Inevitablemente, la conversación se dirigió al final. Tampoco sabían mucho. Dijeron que Silvia había ido a un hospital de urgencias un jueves por la mañana, y que murió alrededor de las 3 a.m. del día siguiente. La causa, según el certificado de defunción: cáncer de colon. Tenía 45 años. “Si sabía que estaba enferma, no nos lo dijo a ninguna de nosotras”, dijo Luciana. “No teníamos ni idea”.
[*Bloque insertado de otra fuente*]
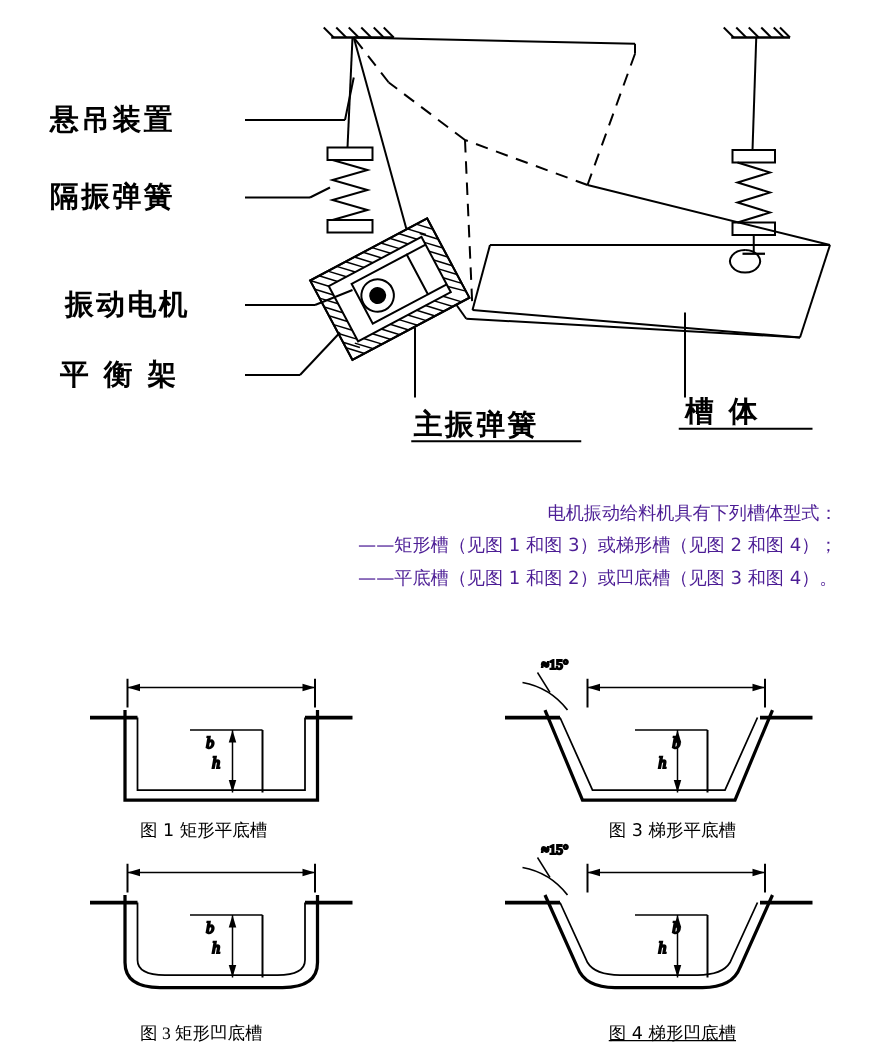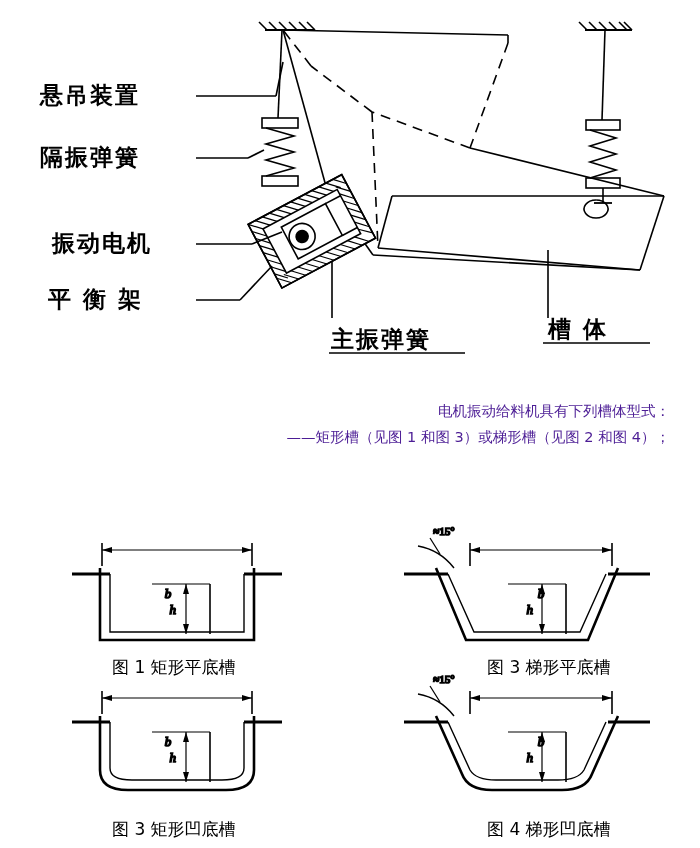--- a/index.html
+++ b/index.html
@@ -49,21 +49,21 @@
   .figs {
     position: absolute;
     left: 0;
     top: 508px;
     width: 700px;
     height: 340px;
   }
   .cap {
     position: absolute;
     font-family: "DejaVu Sans", sans-serif;
-    font-size: 17px;
+    font-size: 14px;
     color: #000;
     white-space: nowrap;
   }
   svg { display: block; }
   .ln { stroke: #000; fill: none; }
 </style>
 </head>
 <body>
 
 <div class="page">
@@ -200,20 +200,21 @@
       <g class="ln" stroke-width="1.6">
         <line x1="329" y1="353" x2="465" y2="353"></line>
         <line x1="543" y1="343" x2="650" y2="343"></line>
       </g>
     </svg>
   </div>
 
   <div class="body-text">
     <div>电机振动给料机具有下列槽体型式：</div>
     <div>——矩形槽（见图 1 和图 3）或梯形槽（见图 2 和图 4）；</div>
+    <div>——平底槽（见图 1 和图 2）或凹底槽（见图 3 和图 4）。</div>
   </div>
 
   <div class="figs">
     <svg width="700" height="340" viewBox="0 0 700 340">
       <g class="ln" stroke-width="1.6">
 
         <g>
 
           <line x1="102" y1="35" x2="102" y2="58"></line>
           <line x1="252" y1="35" x2="252" y2="58"></line>
@@ -308,17 +309,17 @@
           <path d="M542 274 l-3 -10 h6 z" fill="#000" stroke="none"></path>
         </g>
         <text x="541" y="238" font-size="13" font-style="italic" font-family="Liberation Serif, serif" text-anchor="middle">b</text>
         <text x="533" y="254" font-size="13" font-style="italic" font-family="Liberation Serif, serif" text-anchor="end">h</text>
         <text x="444" y="175" font-size="11" font-family="Liberation Serif, serif" text-anchor="middle">≈15°</text>
       </g>
     </svg>
 
     <div class="cap" style="left:112px; top:148px;">图  1  矩形平底槽</div>
     <div class="cap" style="left:487px; top:148px;">图  3   梯形平底槽</div>
-    <div class="cap" style="left:112px; top:310px;">图  3   矩形凹底槽</div>
-    <div class="cap" style="left:487px; top:310px;">图  4   梯形凹底槽</div>
+    <div class="cap" style="left:112px; top:310px;font-family:Liberation Serif, serif;">图  3   矩形凹底槽</div>
+    <div class="cap" style="left:487px; top:310px;text-decoration:underline;">图  4   梯形凹底槽</div>
   </div>
 
 </div>
 
 </body></html>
Al salir del restaurante, su madre, que había estado tan callada, tan estoica todo el tiempo, tomó mi mano entre las suyas y le dio una palmada tranquilizadora. “Ela amava vocês”, dijo con una gran sonrisa. “Ella los amaba a ustedes”. Nosotros la amábamos también, por supuesto. Pero hasta el día de hoy, todavía no puedo quitarme la sensación de que le fallamos a Silvia; que podríamos —deberíamos— haber hecho más para tratar de ayudarla. En mi mente hay innumerables líneas de tiempo alternativas en las que intentamos mover cielo, mar y tierra para conseguirle un visado estadounidense; en las que reunimos a nuestros amigos para conseguir un pequeño préstamo con un poco de capital inicial para una tienda. Pero todo eso ya se ha ido. Lo único que queda, supongo, es tratar de ayudar a crear un mundo donde factores como el género, la raza y la clase no impidan que talentos tan magníficos se realicen plenamente. Donde “alguien como yo” no signifique una desventaja, sino una ventaja.